Wenn das Kind kommt, ist zumindest ein Elternteil zeitweise raus aus dem Beruf. Wer, womöglich nach einer Elternzeit, zurück in den Job will, braucht eine Kinderbetreuung. Die Nachfrage ist in München größer als das Angebot: Laut Bildungsreferat brauchen 60 Prozent der Kinder bis drei Jahren einen Platz. Rechnet man Krippen, Eltern-Kind-Initiativen und Tagespflege zusammen, reicht es aber nur für 36 Prozent.

"Frauen, die alleinerziehend werden und möglichst schnell weiterarbeiten wollen, haben in München ein gehöriges Problem", sagt Dressel von "Frauen beraten". Wenn sie nicht arbeiten und das Elterngeld läuft aus, landen sie schnell bei Hartz IV. Gekoppelt mit sozialem Abstieg schreckt das die Frauen enorm ab, beobachtet Doris Hofmann von Donum Vitae. Seit 2011 wird das Elterngeld zudem auf die Arbeitslosenhilfe angerechnet, das Minimum von 300 Euro kommt damit gar nicht mehr bei den Eltern an.

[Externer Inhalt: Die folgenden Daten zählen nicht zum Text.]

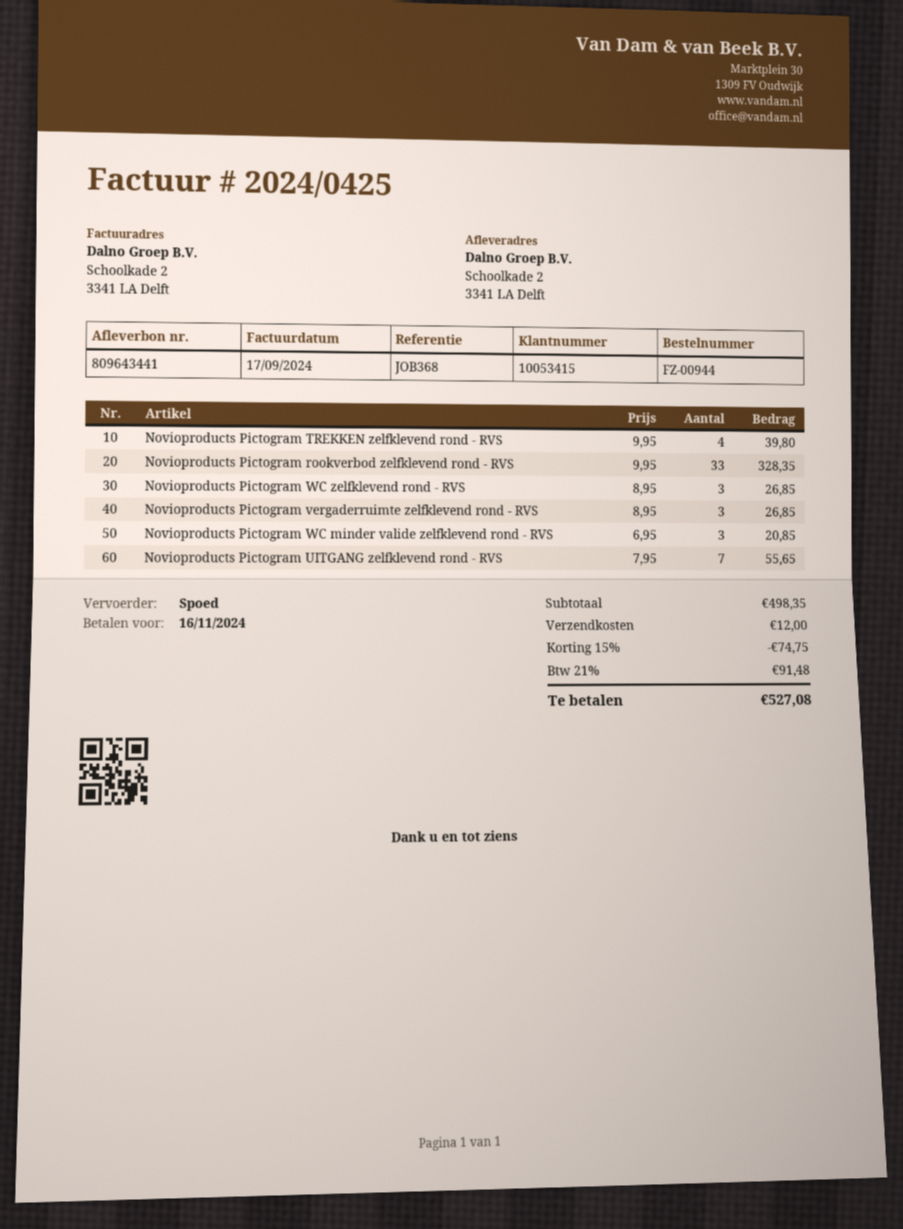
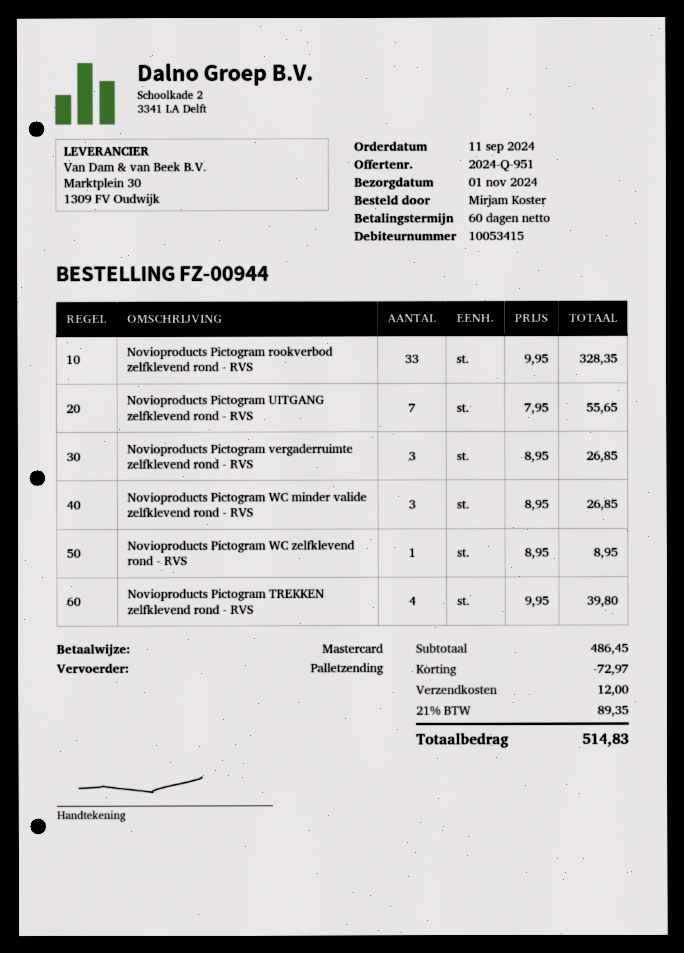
shipping method: express -> pallet freight
Novioproducts Pictogram WC zelfklevend rond - RVS: 3 x 8.95 = 26.85 -> 1 x 8.95 = 8.95
Novioproducts Pictogram WC minder valide zelfklevend rond - RVS: 3 x 6.95 = 20.85 -> 3 x 8.95 = 26.85
subtotal: 498.35 -> 486.45
discount: 74.75 -> 72.97
tax: 21% = 91.48 -> 21% = 89.35
total: 527.08 -> 514.83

Hofmann leitet die Beratungsstelle von Donum Vitae in Freising mit der Außenstelle Haar. 2011 kamen 230 Frauen zu ihr, die wenigsten haben ein finanzielles Polster, viele haben Schulden. "München ist keine Stadt, die großartig kinderfreundlich ist", sagt die Beraterin. Vor allem nicht so gut gestellte Schwangere haben Angst, "dass die Kinder gesellschaftlich nicht mithalten können, nicht akzeptiert werden. Es gibt einen enormen Druck, materiell bestehen zu können."

Hilfe wird ungern angenommen. Das hat auch mit bürokratischen Hürden zu tun. "Oft sind wir wochenlang damit beschäftigt, alle Anträge zu stellen", sagt Simon - etwa für Kindergeld, Elterngeld, Unterhaltsvorschuss, Wohngeld, das bayerische Landeserziehungsgeld, Zuschuss für Krippenessen und und und.

Das zeigt aber auch, dass geholfen werden kann. "Entscheidend ist, dass man das in Anspruch nimmt", sagt Gerhard Schmid, Leiter des Gesundheitsamtes des Landkreises München. Er gibt zu, dass das System sehr bürokratisch ist und die Betroffenen "mangels Spezialkenntnissen" überfordert seien. Seine Schwangerschaftsberaterinnen im Landratsamt hätten da einen Vorteil: Auf Wunsch könnten sie gleich beim Sozialamt oder im Jobcenter anrufen und die werdende Mutter vorbeischicken.